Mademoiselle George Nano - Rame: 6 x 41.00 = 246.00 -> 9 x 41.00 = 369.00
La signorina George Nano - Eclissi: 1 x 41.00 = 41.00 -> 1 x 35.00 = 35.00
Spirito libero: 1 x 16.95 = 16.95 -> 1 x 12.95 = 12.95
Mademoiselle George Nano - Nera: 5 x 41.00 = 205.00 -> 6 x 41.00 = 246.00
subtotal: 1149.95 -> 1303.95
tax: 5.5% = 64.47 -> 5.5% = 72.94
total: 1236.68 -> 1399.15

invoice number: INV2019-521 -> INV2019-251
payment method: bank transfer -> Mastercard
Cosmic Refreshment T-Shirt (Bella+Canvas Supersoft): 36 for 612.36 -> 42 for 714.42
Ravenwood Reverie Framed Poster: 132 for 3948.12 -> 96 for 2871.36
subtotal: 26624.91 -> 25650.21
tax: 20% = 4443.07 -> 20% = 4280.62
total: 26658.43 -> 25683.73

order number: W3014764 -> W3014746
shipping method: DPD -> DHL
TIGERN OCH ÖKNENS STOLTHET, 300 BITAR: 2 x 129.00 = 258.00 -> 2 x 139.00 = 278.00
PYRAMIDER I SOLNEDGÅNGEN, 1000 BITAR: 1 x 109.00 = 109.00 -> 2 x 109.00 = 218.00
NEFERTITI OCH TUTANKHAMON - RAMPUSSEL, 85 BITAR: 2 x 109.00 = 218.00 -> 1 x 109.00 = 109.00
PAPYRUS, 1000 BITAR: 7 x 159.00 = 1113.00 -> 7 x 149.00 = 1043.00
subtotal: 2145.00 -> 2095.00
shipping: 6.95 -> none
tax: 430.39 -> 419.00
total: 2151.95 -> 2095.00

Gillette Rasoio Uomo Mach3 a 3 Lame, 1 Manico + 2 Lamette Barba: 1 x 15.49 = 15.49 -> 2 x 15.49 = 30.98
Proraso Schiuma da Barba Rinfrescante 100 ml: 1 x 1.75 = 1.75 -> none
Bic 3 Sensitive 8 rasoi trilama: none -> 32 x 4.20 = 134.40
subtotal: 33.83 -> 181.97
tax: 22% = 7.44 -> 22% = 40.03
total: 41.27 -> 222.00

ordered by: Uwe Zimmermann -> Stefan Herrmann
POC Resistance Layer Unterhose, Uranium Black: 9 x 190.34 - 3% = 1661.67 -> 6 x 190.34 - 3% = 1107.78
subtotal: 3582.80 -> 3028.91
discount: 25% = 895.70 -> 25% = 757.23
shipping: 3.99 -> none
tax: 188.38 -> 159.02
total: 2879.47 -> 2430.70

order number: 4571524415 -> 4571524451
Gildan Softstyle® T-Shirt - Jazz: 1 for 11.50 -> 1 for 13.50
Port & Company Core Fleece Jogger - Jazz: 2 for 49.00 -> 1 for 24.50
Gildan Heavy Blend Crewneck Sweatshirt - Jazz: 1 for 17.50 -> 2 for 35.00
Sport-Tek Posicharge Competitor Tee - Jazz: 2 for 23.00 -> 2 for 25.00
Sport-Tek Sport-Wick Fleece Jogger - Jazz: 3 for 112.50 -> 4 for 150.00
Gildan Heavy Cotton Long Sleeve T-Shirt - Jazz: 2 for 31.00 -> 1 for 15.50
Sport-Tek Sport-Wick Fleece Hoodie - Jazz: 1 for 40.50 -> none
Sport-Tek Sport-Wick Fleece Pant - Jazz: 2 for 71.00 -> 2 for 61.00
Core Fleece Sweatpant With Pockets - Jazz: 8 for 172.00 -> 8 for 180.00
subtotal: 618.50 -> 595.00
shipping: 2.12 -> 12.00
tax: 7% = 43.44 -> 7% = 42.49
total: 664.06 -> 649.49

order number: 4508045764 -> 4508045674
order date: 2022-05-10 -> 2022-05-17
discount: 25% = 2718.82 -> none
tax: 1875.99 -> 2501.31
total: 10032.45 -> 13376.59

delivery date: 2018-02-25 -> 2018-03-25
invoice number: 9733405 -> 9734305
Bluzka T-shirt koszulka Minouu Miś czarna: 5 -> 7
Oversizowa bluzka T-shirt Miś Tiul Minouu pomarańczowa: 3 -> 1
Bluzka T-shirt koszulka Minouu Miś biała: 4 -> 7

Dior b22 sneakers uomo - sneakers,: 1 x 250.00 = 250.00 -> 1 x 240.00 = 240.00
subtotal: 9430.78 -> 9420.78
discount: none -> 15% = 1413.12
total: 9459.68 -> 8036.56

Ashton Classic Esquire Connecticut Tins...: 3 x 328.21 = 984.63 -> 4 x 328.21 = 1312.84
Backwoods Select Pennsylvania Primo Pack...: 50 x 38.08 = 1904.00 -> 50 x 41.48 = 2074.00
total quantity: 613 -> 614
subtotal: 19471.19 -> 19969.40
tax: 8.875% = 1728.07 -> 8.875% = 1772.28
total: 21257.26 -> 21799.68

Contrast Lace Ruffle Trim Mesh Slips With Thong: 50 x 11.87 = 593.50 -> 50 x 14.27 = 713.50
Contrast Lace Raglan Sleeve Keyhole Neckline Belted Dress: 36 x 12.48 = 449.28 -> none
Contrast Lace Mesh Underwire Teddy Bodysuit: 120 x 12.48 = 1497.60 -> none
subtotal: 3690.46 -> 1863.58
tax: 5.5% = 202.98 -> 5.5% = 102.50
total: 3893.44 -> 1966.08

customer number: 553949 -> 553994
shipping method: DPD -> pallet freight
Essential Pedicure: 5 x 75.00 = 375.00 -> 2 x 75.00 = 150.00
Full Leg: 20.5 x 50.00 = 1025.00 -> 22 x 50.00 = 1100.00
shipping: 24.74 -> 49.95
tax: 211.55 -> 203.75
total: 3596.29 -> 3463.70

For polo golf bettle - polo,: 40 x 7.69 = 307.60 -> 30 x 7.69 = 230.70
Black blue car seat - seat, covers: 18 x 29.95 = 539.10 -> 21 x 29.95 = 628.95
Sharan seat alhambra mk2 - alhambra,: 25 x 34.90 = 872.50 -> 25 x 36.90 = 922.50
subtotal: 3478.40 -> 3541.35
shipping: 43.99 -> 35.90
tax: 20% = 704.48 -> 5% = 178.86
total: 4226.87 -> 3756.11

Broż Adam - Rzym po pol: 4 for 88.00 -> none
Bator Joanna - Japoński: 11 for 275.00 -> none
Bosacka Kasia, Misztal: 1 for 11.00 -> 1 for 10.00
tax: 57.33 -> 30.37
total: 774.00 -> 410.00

» Work to complete: Starting at the first line of the entries above, please extract each line up to and including the line with "Proraso Schiuma da", unchanged, and add nothing.

» Response to this task:
Mademoiselle George Nano - Rame: 6 x 41.00 = 246.00 -> 9 x 41.00 = 369.00
La signorina George Nano - Eclissi: 1 x 41.00 = 41.00 -> 1 x 35.00 = 35.00
Spirito libero: 1 x 16.95 = 16.95 -> 1 x 12.95 = 12.95
Mademoiselle George Nano - Nera: 5 x 41.00 = 205.00 -> 6 x 41.00 = 246.00
subtotal: 1149.95 -> 1303.95
tax: 5.5% = 64.47 -> 5.5% = 72.94
total: 1236.68 -> 1399.15

invoice number: INV2019-521 -> INV2019-251
payment method: bank transfer -> Mastercard
Cosmic Refreshment T-Shirt (Bella+Canvas Supersoft): 36 for 612.36 -> 42 for 714.42
Ravenwood Reverie Framed Poster: 132 for 3948.12 -> 96 for 2871.36
subtotal: 26624.91 -> 25650.21
tax: 20% = 4443.07 -> 20% = 4280.62
total: 26658.43 -> 25683.73

order number: W3014764 -> W3014746
shipping method: DPD -> DHL
TIGERN OCH ÖKNENS STOLTHET, 300 BITAR: 2 x 129.00 = 258.00 -> 2 x 139.00 = 278.00
PYRAMIDER I SOLNEDGÅNGEN, 1000 BITAR: 1 x 109.00 = 109.00 -> 2 x 109.00 = 218.00
NEFERTITI OCH TUTANKHAMON - RAMPUSSEL, 85 BITAR: 2 x 109.00 = 218.00 -> 1 x 109.00 = 109.00
PAPYRUS, 1000 BITAR: 7 x 159.00 = 1113.00 -> 7 x 149.00 = 1043.00
subtotal: 2145.00 -> 2095.00
shipping: 6.95 -> none
tax: 430.39 -> 419.00
total: 2151.95 -> 2095.00

Gillette Rasoio Uomo Mach3 a 3 Lame, 1 Manico + 2 Lamette Barba: 1 x 15.49 = 15.49 -> 2 x 15.49 = 30.98
Proraso Schiuma da Barba Rinfrescante 100 ml: 1 x 1.75 = 1.75 -> none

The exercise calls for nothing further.